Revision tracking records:
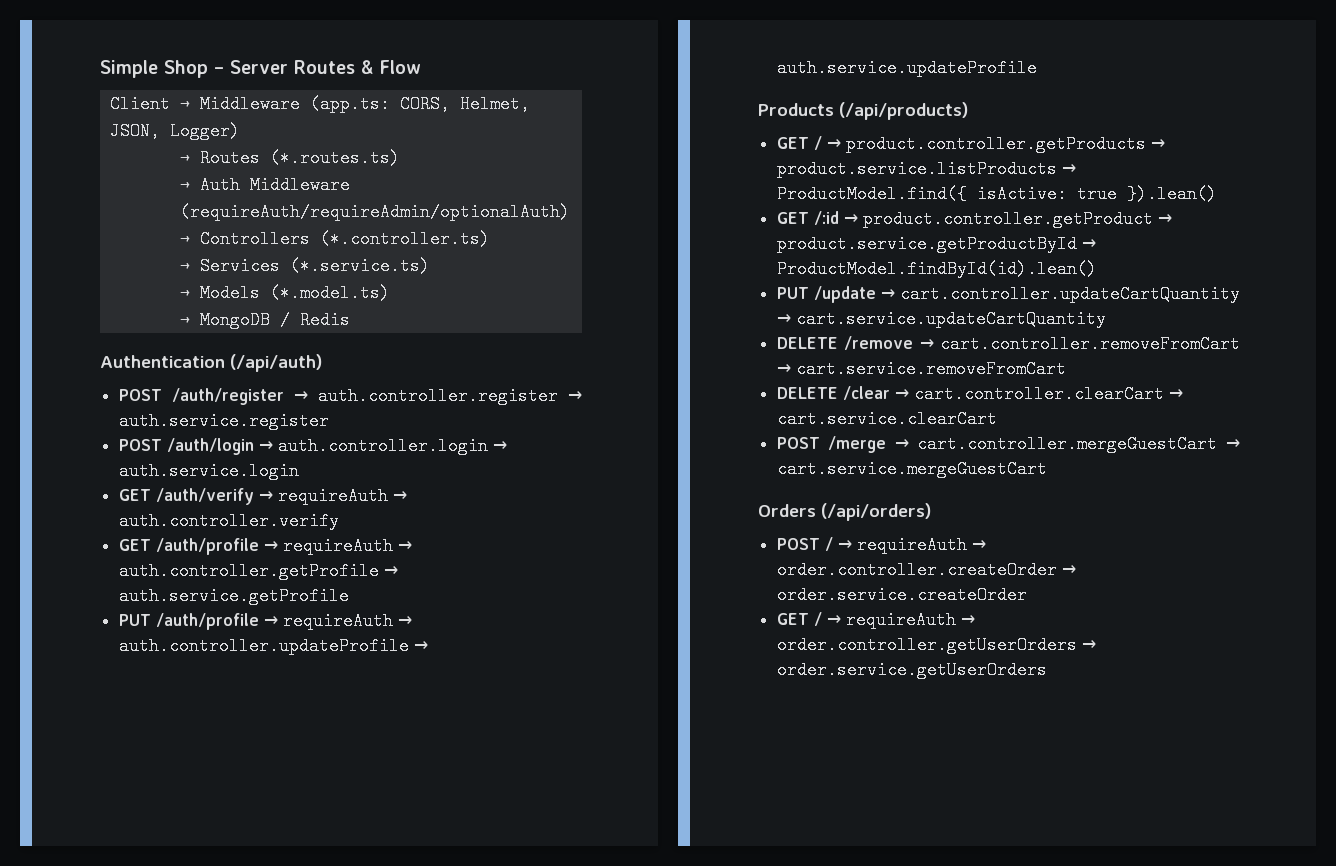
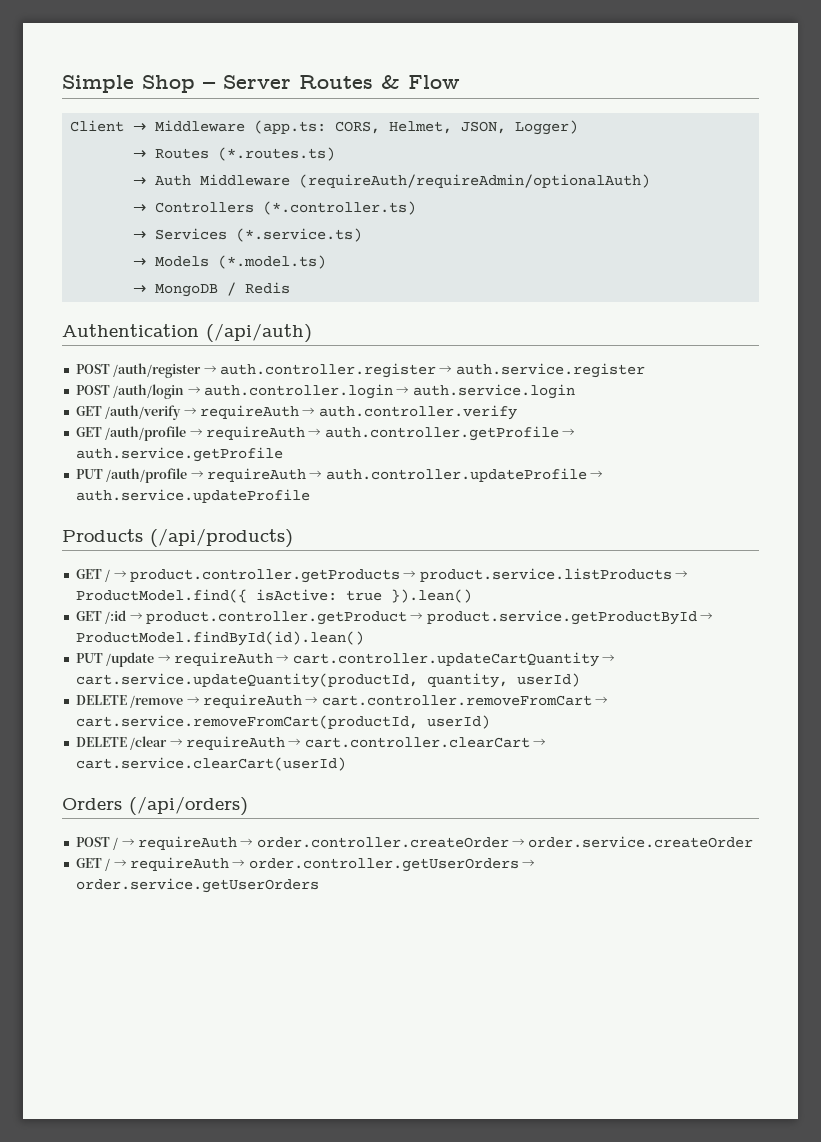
- PUT /update → cart.controller.updateCartQuantity → cart.service.updateCartQuantity
- DELETE /remove → cart.controller.removeFromCart → cart.service.removeFromCart
- DELETE /clear → cart.controller.clearCart → cart.service.clearCart
- POST /merge → cart.controller.mergeGuestCart → cart.service.mergeGuestCart
+ PUT /update → requireAuth → cart.controller.updateCartQuantity → cart.service.updateQuantity(productId, quantity, userId)
+ DELETE /remove → requireAuth → cart.controller.removeFromCart → cart.service.removeFromCart(productId, userId)
+ DELETE /clear → requireAuth → cart.controller.clearCart → cart.service.clearCart(userId)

> _Task details_
Without the pictures, repeat all the records word for word.

> _Solved exercise_
- PUT /update → cart.controller.updateCartQuantity → cart.service.updateCartQuantity
- DELETE /remove → cart.controller.removeFromCart → cart.service.removeFromCart
- DELETE /clear → cart.controller.clearCart → cart.service.clearCart
- POST /merge → cart.controller.mergeGuestCart → cart.service.mergeGuestCart
+ PUT /update → requireAuth → cart.controller.updateCartQuantity → cart.service.updateQuantity(productId, quantity, userId)
+ DELETE /remove → requireAuth → cart.controller.removeFromCart → cart.service.removeFromCart(productId, userId)
+ DELETE /clear → requireAuth → cart.controller.clearCart → cart.service.clearCart(userId)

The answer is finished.